Where do I start? Christ, man - it's Yellowstone! The great-grandpappy of national parks! The one with Old Faithful (which I did not see) and the buffalo (which I did see) and the bears (which I had spray for but did not see)! How much more park-ier can you get than Yellowstone? It's vast, the size of something really big, like the InterWeb or maybe Stupidity. And - with the slight exception of the heavily touristed areas, like the steam vents or the restrooms - is as wild as wild can be. Animals spend their whole lives eating other animals there, and they never run out of animals! How freaking freaked out is that? It's like having a lifetime pass to Kentucky Fried Antelope if you're a bear. And you can walk for six to eight days and never, ever see a toilet. S'true.
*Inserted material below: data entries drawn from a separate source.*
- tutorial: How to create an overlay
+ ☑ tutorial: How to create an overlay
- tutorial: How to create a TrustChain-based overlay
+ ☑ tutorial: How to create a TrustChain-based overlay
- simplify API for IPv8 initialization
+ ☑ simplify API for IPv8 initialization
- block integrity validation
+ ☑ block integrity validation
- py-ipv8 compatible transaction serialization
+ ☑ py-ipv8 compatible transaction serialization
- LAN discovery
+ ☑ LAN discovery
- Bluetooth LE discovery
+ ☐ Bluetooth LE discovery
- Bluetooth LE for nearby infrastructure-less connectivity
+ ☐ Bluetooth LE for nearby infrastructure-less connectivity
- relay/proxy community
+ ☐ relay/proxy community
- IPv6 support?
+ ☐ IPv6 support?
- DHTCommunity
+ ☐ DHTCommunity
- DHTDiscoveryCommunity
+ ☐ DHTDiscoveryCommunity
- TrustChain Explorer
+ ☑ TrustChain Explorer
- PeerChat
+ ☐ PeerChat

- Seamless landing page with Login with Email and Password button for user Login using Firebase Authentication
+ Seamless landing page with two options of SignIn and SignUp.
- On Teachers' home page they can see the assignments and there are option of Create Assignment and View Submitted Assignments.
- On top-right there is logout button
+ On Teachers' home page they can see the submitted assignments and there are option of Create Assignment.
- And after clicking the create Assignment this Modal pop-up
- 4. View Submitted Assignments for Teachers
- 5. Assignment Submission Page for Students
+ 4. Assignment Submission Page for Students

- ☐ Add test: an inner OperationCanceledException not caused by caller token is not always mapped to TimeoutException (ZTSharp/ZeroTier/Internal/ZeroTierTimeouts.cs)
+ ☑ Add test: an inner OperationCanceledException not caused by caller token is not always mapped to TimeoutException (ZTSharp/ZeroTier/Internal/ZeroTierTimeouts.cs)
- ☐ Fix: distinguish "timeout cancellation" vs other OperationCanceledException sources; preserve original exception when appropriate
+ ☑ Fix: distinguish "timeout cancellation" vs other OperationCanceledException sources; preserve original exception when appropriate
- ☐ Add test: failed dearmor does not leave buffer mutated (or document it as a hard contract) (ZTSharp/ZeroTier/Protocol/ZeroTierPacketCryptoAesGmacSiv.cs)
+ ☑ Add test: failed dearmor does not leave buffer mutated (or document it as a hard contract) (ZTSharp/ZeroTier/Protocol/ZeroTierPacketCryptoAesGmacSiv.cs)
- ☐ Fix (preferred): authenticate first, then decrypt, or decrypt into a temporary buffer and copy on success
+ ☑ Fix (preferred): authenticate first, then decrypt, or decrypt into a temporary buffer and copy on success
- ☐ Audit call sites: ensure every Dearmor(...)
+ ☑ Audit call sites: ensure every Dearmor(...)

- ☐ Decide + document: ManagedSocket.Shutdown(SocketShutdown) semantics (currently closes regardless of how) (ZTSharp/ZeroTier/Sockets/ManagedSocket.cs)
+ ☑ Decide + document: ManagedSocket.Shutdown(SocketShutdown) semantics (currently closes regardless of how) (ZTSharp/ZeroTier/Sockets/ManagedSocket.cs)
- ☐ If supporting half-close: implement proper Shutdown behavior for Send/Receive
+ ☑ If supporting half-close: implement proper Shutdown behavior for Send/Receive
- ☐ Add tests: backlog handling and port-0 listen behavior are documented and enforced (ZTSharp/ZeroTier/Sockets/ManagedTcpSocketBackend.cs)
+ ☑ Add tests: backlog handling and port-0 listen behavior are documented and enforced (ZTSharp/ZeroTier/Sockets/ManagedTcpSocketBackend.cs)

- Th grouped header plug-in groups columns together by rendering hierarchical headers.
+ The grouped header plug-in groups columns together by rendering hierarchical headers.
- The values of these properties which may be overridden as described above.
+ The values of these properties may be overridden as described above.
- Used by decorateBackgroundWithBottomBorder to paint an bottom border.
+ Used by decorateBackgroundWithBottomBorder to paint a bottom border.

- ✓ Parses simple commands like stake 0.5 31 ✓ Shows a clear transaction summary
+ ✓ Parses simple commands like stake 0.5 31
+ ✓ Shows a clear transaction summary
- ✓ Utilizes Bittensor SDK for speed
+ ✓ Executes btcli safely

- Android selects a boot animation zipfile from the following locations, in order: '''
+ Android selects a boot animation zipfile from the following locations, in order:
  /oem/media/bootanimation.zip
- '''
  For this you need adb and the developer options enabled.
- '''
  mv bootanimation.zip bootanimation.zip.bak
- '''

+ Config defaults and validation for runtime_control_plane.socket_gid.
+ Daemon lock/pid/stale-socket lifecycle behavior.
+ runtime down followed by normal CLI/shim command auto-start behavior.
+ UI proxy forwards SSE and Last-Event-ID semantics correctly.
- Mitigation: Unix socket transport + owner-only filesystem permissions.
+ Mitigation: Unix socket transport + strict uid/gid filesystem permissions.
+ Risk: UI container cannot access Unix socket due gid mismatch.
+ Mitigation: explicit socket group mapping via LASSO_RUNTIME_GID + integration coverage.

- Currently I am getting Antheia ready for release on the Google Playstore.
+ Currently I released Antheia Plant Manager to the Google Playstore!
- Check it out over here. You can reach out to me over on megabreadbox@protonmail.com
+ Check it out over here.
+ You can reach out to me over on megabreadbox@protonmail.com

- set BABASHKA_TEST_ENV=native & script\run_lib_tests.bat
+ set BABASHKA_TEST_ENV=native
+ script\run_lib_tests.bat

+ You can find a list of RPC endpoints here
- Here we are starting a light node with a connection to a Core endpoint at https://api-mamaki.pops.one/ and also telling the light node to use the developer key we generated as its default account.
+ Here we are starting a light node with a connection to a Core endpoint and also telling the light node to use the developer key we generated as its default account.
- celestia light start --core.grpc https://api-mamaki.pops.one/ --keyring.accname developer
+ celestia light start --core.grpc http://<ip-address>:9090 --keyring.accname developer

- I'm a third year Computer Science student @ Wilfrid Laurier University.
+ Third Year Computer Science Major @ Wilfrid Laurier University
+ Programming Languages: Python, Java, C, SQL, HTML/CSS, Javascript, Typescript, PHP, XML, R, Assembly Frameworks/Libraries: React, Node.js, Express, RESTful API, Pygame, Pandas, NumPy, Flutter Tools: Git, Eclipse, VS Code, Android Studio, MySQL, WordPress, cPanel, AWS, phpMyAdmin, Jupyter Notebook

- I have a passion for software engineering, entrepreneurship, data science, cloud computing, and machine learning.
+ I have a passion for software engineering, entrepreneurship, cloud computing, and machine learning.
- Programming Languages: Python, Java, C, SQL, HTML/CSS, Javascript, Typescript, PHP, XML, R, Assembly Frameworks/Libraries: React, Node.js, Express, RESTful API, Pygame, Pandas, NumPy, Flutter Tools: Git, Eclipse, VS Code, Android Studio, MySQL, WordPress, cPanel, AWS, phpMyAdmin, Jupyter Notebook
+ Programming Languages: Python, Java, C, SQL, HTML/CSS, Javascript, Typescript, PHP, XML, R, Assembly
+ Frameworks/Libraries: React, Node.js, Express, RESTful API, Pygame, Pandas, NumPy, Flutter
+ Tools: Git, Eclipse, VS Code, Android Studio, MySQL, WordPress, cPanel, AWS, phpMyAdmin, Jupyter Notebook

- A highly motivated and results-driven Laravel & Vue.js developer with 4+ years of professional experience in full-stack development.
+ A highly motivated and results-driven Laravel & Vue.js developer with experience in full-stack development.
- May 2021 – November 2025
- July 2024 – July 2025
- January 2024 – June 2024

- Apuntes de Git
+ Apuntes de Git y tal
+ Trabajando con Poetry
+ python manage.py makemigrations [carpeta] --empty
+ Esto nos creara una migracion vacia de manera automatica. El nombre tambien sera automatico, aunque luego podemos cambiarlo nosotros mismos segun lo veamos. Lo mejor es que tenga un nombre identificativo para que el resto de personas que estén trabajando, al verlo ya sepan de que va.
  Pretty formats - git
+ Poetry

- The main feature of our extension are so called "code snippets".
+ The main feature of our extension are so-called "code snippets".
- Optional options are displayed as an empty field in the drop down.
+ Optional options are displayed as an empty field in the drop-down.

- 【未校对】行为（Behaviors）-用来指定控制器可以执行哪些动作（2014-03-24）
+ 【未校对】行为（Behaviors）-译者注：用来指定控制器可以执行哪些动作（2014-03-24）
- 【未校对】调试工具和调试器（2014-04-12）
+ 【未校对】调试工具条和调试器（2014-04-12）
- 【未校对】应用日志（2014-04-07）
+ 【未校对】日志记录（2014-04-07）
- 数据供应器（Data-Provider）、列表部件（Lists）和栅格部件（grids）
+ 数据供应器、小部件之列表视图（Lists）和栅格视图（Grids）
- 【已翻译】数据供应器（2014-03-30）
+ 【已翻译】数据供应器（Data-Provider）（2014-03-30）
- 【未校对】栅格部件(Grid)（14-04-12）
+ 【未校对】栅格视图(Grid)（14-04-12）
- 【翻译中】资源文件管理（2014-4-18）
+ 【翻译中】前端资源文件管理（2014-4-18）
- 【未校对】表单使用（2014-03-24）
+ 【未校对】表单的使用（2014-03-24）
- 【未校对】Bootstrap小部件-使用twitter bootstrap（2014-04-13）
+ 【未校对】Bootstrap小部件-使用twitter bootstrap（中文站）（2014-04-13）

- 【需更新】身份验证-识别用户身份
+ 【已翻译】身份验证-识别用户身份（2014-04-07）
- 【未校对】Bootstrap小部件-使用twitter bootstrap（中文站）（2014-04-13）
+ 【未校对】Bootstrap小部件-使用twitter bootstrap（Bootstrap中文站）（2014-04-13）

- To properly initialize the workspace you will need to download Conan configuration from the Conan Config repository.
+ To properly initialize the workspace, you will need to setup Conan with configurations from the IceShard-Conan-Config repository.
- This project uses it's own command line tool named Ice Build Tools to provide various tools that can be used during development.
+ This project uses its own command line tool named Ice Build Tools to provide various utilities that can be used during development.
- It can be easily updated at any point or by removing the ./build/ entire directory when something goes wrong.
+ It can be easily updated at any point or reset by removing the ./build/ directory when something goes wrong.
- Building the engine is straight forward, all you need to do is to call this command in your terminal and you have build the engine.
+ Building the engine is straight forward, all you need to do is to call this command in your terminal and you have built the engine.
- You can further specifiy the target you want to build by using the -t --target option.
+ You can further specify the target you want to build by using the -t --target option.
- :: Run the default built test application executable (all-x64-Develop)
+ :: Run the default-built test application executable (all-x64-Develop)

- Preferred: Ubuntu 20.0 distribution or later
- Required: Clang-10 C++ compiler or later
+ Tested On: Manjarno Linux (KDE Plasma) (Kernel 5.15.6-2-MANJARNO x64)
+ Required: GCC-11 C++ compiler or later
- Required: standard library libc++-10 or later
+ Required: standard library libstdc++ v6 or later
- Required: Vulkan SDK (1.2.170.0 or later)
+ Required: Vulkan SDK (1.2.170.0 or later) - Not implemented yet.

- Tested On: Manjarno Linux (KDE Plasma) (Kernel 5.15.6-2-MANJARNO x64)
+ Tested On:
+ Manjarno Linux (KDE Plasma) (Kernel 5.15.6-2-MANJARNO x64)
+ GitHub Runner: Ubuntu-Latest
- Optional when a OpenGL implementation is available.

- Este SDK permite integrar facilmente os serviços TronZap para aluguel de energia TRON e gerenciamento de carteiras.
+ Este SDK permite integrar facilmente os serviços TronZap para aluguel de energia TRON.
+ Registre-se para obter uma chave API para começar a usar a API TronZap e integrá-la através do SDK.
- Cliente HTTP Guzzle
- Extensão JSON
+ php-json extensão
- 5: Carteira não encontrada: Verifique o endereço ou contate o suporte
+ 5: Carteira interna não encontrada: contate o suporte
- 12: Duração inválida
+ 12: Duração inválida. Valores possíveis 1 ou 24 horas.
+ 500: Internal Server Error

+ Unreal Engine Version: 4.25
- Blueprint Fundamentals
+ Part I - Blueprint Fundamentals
We were hiking along a migration path for the whole of our trip, and although we did not see much large wildlife, we were constantly confronted by their bleached skeletons and almost loveseat-sized turds. We were compelled by these parts of our experience to write a new ad slogan for the park - "Yellowstone: Where Animals Come To Eat, Shit and Die". We think it'll be huge with the juvenile male demographic.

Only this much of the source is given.